▶ _ACTION ITEM_
Determine the number of lines in the following entries that hold the word "text". Give only that number.

*** Opening INFORMATION SHOWN ***

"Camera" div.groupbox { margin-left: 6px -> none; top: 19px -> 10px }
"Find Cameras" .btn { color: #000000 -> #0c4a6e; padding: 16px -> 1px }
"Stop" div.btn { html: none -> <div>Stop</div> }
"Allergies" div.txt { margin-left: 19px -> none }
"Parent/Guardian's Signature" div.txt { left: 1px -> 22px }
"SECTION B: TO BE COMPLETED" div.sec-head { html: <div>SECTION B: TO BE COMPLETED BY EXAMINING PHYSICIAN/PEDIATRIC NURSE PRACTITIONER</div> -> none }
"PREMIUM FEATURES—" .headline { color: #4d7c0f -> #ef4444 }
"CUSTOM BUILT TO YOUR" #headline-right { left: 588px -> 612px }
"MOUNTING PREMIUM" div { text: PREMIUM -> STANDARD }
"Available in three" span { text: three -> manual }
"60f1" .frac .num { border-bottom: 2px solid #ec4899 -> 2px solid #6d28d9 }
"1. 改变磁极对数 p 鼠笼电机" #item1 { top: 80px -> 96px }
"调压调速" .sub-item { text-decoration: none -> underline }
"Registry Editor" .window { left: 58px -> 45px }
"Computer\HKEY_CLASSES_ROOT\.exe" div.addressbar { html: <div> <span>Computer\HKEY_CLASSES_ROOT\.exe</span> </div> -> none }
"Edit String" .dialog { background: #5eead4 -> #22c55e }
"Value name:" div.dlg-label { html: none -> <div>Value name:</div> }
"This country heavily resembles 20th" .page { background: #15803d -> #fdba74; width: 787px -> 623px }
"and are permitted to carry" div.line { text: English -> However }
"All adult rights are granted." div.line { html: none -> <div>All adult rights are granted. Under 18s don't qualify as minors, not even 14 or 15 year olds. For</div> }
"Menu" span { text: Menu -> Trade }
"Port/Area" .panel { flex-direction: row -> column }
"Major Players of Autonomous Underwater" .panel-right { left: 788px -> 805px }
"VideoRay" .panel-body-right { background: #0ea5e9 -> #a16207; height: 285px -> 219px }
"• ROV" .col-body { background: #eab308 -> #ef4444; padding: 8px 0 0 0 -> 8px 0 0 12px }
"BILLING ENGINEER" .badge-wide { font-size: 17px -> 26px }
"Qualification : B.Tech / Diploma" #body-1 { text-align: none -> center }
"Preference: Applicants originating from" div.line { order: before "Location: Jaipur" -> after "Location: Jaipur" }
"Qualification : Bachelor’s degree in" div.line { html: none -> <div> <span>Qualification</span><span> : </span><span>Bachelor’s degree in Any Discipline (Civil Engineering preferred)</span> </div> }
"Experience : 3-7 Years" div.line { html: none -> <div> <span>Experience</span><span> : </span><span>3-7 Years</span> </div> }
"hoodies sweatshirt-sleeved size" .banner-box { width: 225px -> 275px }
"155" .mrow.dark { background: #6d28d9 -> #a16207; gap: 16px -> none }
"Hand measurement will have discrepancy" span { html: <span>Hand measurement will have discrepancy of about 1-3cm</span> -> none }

*** Closing INFORMATION SHOWN ***

▶ _SOLUTION TO THE PROBLEM_
6